**** Data to process ****
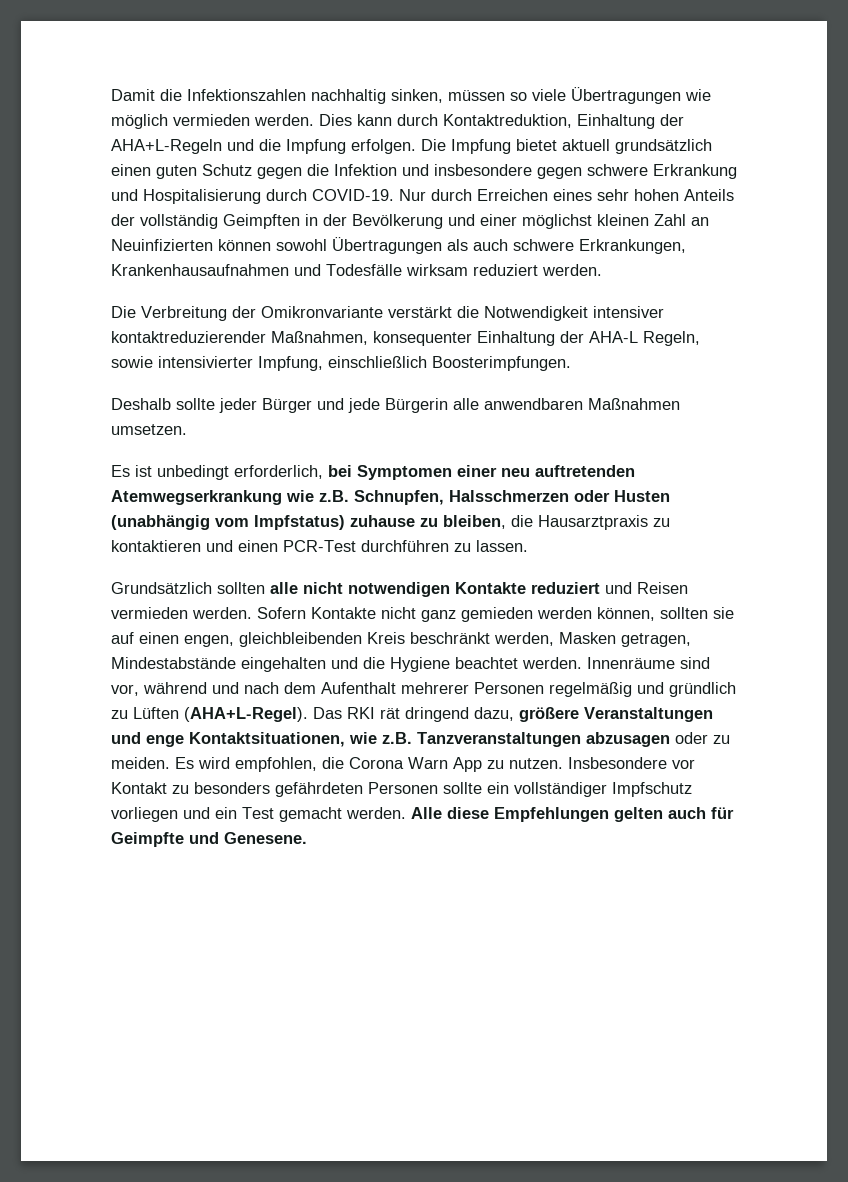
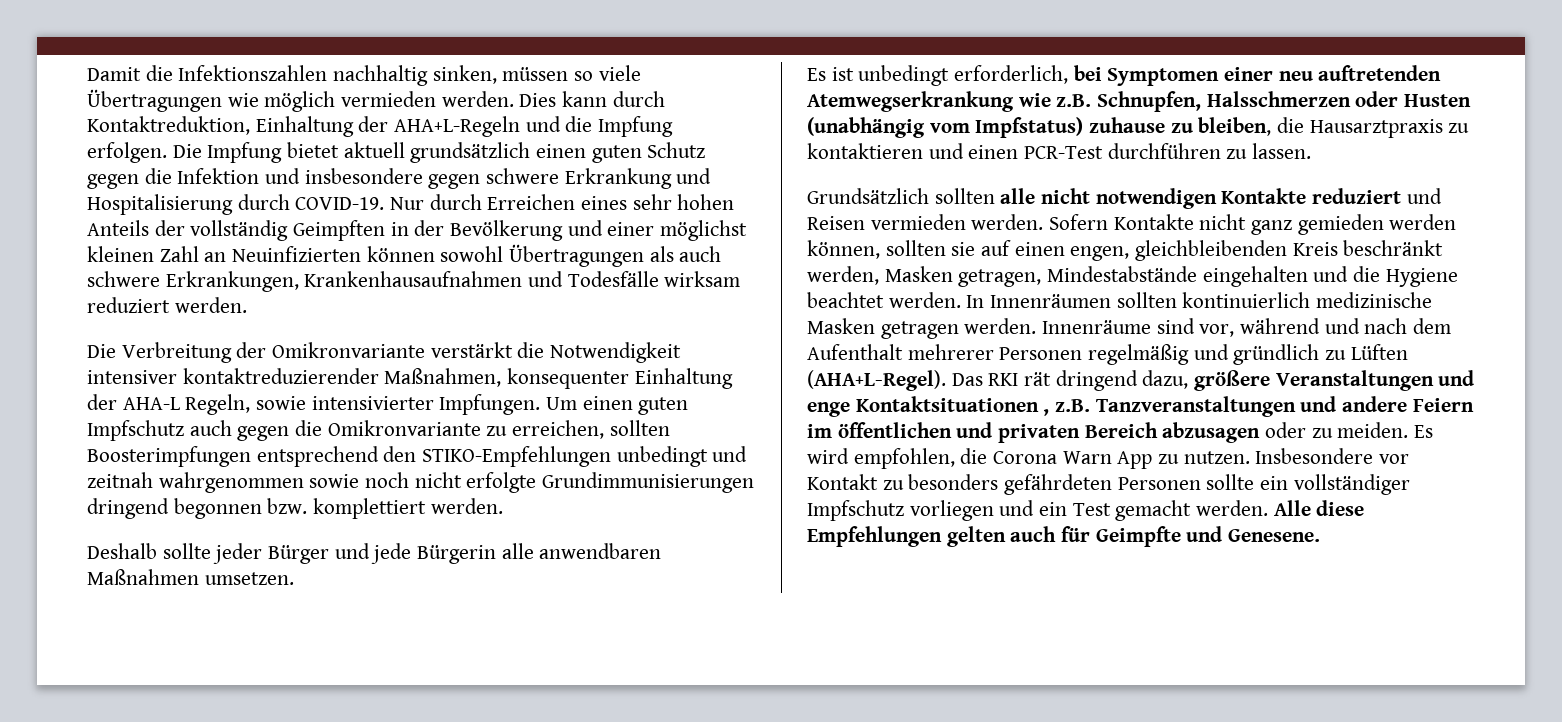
- Die Verbreitung der Omikronvariante verstärkt die Notwendigkeit intensiver kontaktreduzierender Maßnahmen, konsequenter Einhaltung der AHA-L Regeln, sowie intensivierter Impfung, einschließlich Boosterimpfungen.
+ Die Verbreitung der Omikronvariante verstärkt die Notwendigkeit intensiver kontaktreduzierender Maßnahmen, konsequenter Einhaltung der AHA-L Regeln, sowie intensivierter Impfungen. Um einen guten Impfschutz auch gegen die Omikronvariante zu erreichen, sollten Boosterimpfungen entsprechend den STIKO-Empfehlungen unbedingt und zeitnah wahrgenommen sowie noch nicht erfolgte Grundimmunisierungen dringend begonnen bzw. komplettiert werden.
+ In Innenräumen sollten kontinuierlich medizinische Masken getragen werden.
- Das RKI rät dringend dazu, größere Veranstaltungen und enge Kontaktsituationen, wie z.B. Tanzveranstaltungen abzusagen oder zu meiden.
+ Das RKI rät dringend dazu, größere Veranstaltungen und enge Kontaktsituationen , z.B. Tanzveranstaltungen und andere Feiern im öffentlichen und privaten Bereich abzusagen oder zu meiden.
****
▶ _Work task_
In the records above, each line with the string "abzusagen" should be copied.

▶ _Solution to this problem_
- Das RKI rät dringend dazu, größere Veranstaltungen und enge Kontaktsituationen, wie z.B. Tanzveranstaltungen abzusagen oder zu meiden.
+ Das RKI rät dringend dazu, größere Veranstaltungen und enge Kontaktsituationen , z.B. Tanzveranstaltungen und andere Feiern im öffentlichen und privaten Bereich abzusagen oder zu meiden.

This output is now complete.